Dans certaines ruelles, l'odeur de pourriture prend à la gorge. Les ordures s'étalent à ciel ouvert, les habitants contournent les eaux stagnantes et les égouts qui débordent. «A cause du très mauvais réseau de distribution de la Société nationale de Distribution d'eau, beaucoup de gens n'ont pas l'eau courante. Ils utilisent les puits, dont l'eau n'est pas potable. Ils ont aussi de mauvaises pratiques : ils profitent de la saison des pluies pour vidanger manuellement les fosses septiques...», note Jean-Marie Samuel Ouenabio.

L'Unicef, qui appuie les autorités sanitaires locales, encourage la désinfection des domiciles. Un programme d'assainissement des puits devrait aussi être mis en place dès que des fonds pourront être débloqués. Une femme s'énerve : «C'est trop sale ici ! C'est dangereux. Avec l'eau stagnante, il y a les moustiques et les maladies !» Quand on l'interroge, elle pense que l'eau de pluie est bonne à boire, ne sachant pas que cette eau, qui tombe dans les puits à ciel ouvert, est aussi contaminée...

Changer les mentalités

«Changer la mentalité des Africains en général et des Congolais en particulier n'est pas chose facile», regrette Jean-Paul Boungou, enseignant, secrétaire chargé des actions communautaires au niveau de la circonscription socio-sanitaire Lumumba. «Les gens ont mal réagi quand nous sommes venus faire de la sensibilisation car ils nous ont reprochés de venir trop tard. Il y avait déjà eu des morts. Mais notre action commence à porter ses fruits», assure-t-il.
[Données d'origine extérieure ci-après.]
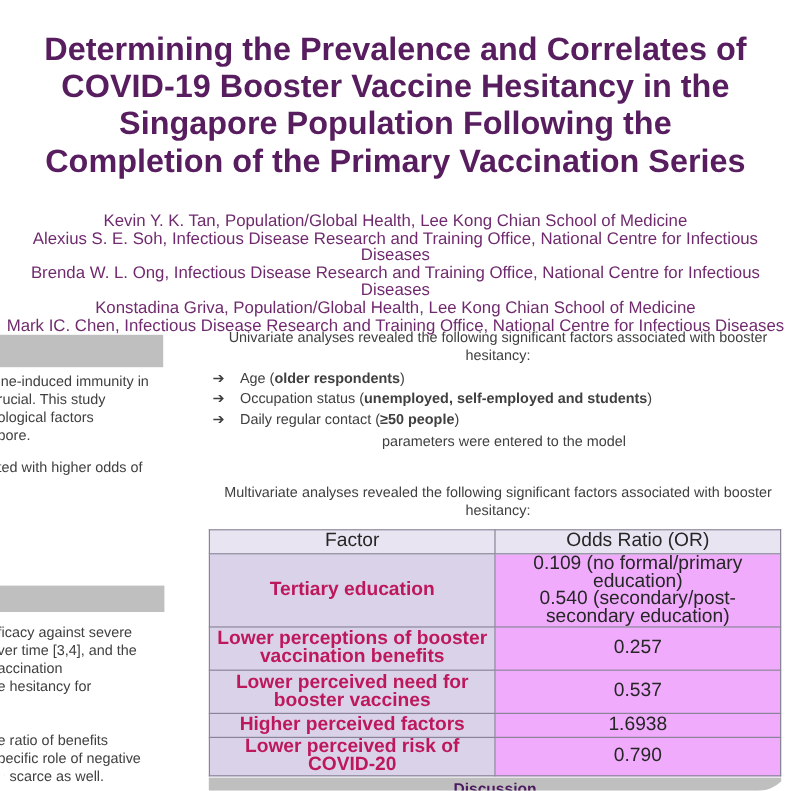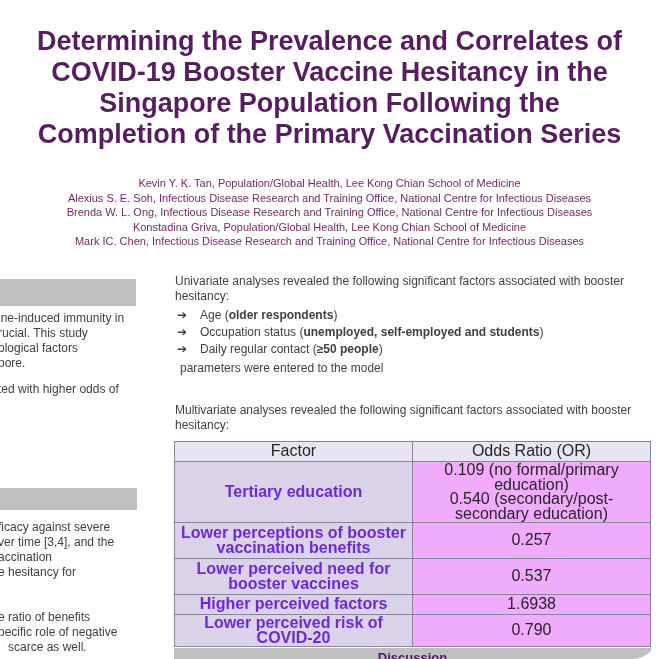"Kevin Y. K. Tan, Population/Global" .authors { font-size: 11px -> 14px }
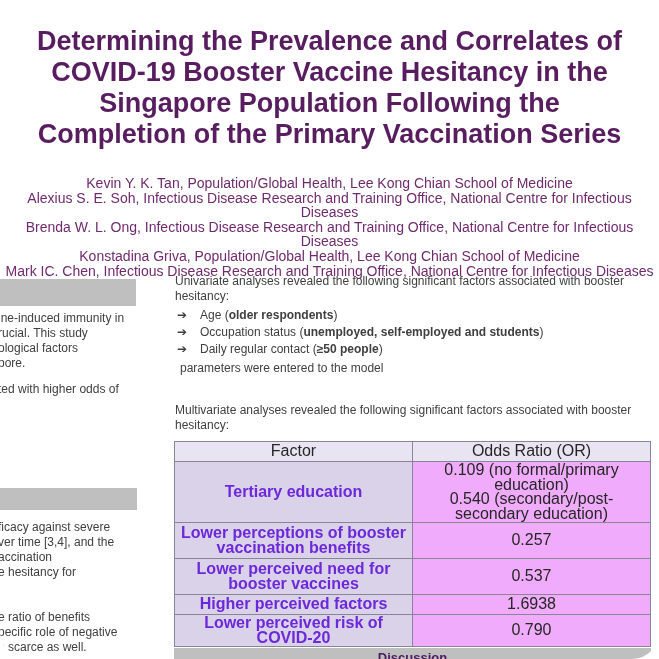"Univariate analyses revealed the" .main-para .pline { text-align: none -> center }
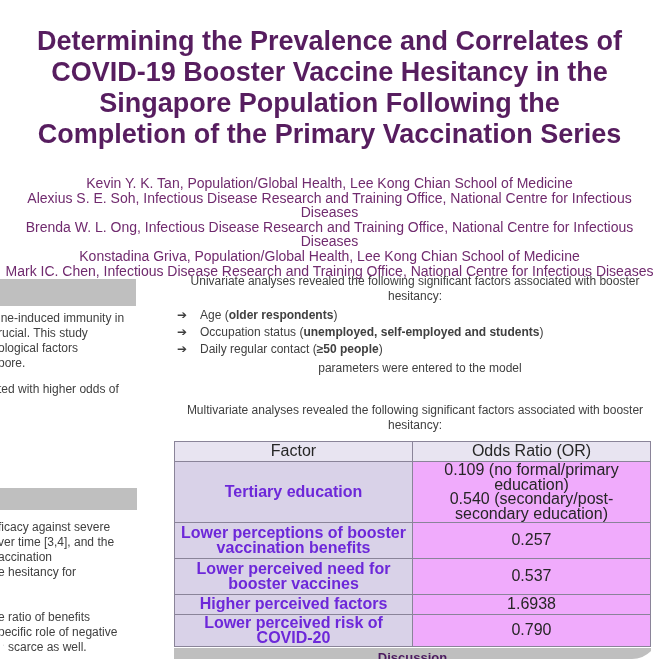"Tertiary education" table.results td.factor { color: #6d28d9 -> #be185d }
A Pointe-Noire, les habitants sont en effet au courant de l'épidémie. Ils n'ont pas pour autant changé leurs habitudes. La radio locale a beau répéter en boucle l'interdiction du gouvernement de vendre et de consommer de l'eau en sachets, des jus de fruits et autres yaourts maison qui présentent un risque de contamination, les «sachets» continuent de se vendre comme des petits pains. Les plus âgés se souviennent aussi de la dernière épidémie qui a touché la ville en 1997, pendant la guerre civile. «Elle n'avait duré que deux mois, nous en sommes déjà à quatre, avec plus de morts...», rappelle le docteur Bouhanga.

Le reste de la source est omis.